Ann Hickey, deputy commissioner of Cultural Affairs and Special Events, said the company has also worked to identify “minority partnerships to be part of the concessions.”

Those partnerships include Momentum Coffee for the cafe and Black Dog Gelato as one of the concessionaires in the central promenade. Eleven North’s partner for the retail shop will be Tour Magnet LLC. They plan to partner with the School of the Art Institute to sell student artwork along with “Millennium Park-specific themed merchandise, as we have not done in the past” Hickey said.

“They also are looking to work with local Chicago-area vendors to sell Chicago-related merchandise. And they’re going to act as a discounted ticketing hub for tourism-related businesses and institutions with the city, offering tickets to multiple cultural institutional partners, city-tour partners to really make Millennium Park excel as a tourist destination and be a touchstone to extend it to different areas throughout the city,” Hickey said.

Those promises weren’t enough to satisfy Ervin.

Not even after Local Liquor Control Commissioner Shannon Trotter explained that only the owners of Eleven North would be “eligible for” the new liquor licenses and they “can’t sub them out” under the buy-out agreement.

“There needs to be minority and women at one of the best locations in the park system —and one of the most premier concessions in the city — for us to grant additional licenses,” Ervin told the Chicago Sun-Times.
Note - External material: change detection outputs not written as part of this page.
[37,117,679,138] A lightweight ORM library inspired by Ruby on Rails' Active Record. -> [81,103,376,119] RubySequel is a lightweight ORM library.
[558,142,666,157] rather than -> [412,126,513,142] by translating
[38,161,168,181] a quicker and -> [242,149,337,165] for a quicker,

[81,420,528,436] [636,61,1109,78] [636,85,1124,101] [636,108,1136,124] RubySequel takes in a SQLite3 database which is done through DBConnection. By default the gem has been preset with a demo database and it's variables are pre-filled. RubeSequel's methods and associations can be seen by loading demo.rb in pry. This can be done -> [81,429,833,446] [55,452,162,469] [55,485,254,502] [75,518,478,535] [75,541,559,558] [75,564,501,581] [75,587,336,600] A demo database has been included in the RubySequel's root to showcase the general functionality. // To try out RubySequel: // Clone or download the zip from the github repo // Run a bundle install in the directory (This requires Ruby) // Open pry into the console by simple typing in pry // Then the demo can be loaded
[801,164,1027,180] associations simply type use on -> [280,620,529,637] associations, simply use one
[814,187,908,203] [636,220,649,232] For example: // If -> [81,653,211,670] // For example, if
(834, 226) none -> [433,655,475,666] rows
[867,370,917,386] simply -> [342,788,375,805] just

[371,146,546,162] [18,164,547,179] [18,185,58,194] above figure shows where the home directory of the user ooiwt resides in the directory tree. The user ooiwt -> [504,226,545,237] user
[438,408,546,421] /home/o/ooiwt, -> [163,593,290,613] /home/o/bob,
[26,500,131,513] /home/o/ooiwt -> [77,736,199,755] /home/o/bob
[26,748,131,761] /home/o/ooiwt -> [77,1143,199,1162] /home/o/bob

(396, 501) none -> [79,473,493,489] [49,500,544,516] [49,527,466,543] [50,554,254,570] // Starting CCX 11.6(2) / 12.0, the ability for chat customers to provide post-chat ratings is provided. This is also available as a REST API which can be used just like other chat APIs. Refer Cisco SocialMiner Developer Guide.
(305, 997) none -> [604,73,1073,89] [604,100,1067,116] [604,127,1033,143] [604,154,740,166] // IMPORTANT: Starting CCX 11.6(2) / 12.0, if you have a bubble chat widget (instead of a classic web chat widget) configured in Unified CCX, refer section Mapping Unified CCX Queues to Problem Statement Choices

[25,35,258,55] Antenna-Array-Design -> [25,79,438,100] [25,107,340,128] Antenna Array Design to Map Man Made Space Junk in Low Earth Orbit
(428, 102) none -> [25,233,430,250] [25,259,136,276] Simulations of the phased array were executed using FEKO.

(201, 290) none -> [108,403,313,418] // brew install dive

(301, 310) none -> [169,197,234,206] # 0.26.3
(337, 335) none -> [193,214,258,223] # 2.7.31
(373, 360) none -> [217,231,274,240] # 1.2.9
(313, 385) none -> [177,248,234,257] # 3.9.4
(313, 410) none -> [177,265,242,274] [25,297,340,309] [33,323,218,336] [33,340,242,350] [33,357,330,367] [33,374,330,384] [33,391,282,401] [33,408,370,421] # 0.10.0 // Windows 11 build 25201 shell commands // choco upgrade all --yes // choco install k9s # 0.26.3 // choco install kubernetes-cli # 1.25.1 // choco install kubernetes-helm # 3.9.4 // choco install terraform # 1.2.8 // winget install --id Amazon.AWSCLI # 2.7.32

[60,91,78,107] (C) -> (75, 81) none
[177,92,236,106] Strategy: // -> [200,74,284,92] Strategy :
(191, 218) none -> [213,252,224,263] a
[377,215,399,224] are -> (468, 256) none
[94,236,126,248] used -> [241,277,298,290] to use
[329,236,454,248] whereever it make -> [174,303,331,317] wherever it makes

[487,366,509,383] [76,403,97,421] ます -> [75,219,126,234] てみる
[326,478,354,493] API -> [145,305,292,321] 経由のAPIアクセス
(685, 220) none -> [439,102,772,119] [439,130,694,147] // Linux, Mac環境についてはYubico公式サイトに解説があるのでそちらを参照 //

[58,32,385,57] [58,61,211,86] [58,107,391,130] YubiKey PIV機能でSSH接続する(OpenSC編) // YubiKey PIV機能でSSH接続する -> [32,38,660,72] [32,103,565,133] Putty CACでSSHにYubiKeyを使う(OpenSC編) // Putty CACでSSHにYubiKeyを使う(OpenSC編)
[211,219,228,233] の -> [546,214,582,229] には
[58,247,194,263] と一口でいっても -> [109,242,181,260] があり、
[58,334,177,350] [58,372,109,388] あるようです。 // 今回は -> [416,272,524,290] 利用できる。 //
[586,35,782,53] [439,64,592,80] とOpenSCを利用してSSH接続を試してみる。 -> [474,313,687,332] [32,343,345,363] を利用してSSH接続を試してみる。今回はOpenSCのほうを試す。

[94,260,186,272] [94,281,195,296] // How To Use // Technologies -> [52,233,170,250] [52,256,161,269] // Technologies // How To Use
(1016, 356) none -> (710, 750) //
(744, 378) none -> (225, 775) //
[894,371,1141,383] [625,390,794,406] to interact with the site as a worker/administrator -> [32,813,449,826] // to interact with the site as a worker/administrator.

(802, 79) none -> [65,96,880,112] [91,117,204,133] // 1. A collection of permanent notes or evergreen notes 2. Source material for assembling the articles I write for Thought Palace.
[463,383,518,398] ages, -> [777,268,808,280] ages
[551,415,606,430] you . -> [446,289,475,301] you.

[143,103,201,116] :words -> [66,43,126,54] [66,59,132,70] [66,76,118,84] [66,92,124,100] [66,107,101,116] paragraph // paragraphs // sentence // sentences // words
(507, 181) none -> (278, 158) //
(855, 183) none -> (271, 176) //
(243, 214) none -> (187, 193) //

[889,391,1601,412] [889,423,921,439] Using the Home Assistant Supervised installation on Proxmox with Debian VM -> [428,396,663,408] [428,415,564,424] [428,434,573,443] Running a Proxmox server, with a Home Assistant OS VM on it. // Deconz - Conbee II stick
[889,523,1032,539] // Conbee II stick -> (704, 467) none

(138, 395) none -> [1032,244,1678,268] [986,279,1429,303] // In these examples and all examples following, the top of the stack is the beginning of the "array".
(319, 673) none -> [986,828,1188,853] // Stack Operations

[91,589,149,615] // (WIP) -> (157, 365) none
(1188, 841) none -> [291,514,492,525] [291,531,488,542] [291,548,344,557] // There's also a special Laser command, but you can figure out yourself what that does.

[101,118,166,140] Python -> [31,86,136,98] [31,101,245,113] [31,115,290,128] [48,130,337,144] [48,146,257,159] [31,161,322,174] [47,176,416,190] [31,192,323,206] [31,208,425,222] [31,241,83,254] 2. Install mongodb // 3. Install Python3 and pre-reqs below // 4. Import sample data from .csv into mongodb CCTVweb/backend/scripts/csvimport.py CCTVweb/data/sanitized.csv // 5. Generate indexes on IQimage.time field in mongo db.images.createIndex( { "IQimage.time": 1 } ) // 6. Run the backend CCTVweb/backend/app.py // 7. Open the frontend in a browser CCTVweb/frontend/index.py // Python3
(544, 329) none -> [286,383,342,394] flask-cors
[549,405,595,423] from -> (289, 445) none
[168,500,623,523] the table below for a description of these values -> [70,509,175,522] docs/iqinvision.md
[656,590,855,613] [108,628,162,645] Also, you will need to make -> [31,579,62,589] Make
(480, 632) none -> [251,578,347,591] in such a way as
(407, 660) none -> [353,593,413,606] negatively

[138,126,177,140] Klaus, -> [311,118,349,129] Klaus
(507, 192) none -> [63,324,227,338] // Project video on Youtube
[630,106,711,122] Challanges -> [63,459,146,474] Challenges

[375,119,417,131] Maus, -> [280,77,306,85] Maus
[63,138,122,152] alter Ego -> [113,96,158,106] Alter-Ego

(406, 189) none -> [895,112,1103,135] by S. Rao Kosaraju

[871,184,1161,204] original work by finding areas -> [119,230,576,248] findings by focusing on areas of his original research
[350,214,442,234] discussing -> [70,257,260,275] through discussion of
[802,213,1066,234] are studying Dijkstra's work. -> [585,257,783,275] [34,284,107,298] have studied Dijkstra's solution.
Arguing that the company has “zero” minority ownership, Ervin said, “Eleven North needs to have MBE and WBE as part of its ownership structure.”

Ervin argued that minority builders and partners are well and good. But, he said, “Those can change in time. Today, they can be with this business and that can change tomorrow. But the ownership structure generally is pretty solid throughout the course of these types of relationships.”

The Park Grill was managed by James Horan, owner of Blue Plate Catering, and Michael O’Malley, owner of the Chicago Firehouse restaurant. They were backed by a group of clout-heavy investors with close ties to then-Mayor Richard M. Daley.

But the investors wanted to bail out of the sweetheart deal because the restaurant’s losses were mounting after it was forced to close because of COVID-19 and years of litigation with City Hall during the administration of former Mayor Rahm Emanuel.

They sold to a restaurant group headed by Wrenn.

Emanuel lost a court battle in 2015 to break the Park Grill concession deal Daley had awarded Horan and O’Malley, who originally landed the deal while O’Malley was having an affair with a park district official he has since married.

Emanuel dropped the litigation in August 2016 after the Park Grill’s new owners agreed to start paying for garbage collection, natural gas and water and to accelerate rent payments.

The city’s law department estimated the settlement would ultimately save the city $5.7 million. The city had spent $6.9 million in legal fees battling the restaurant.

Daley never testified at the trial. But, in a deposition, the former mayor claimed he couldn’t remember anything about the restaurant. Not even attending the grand opening in November 2003, which was documented by photographers.

As Daley was leaving office in 2011, Horan and O’Malley sought to sell their management stake to Levy restaurants for $8 million, a deal the Chicago Park District refused to approve.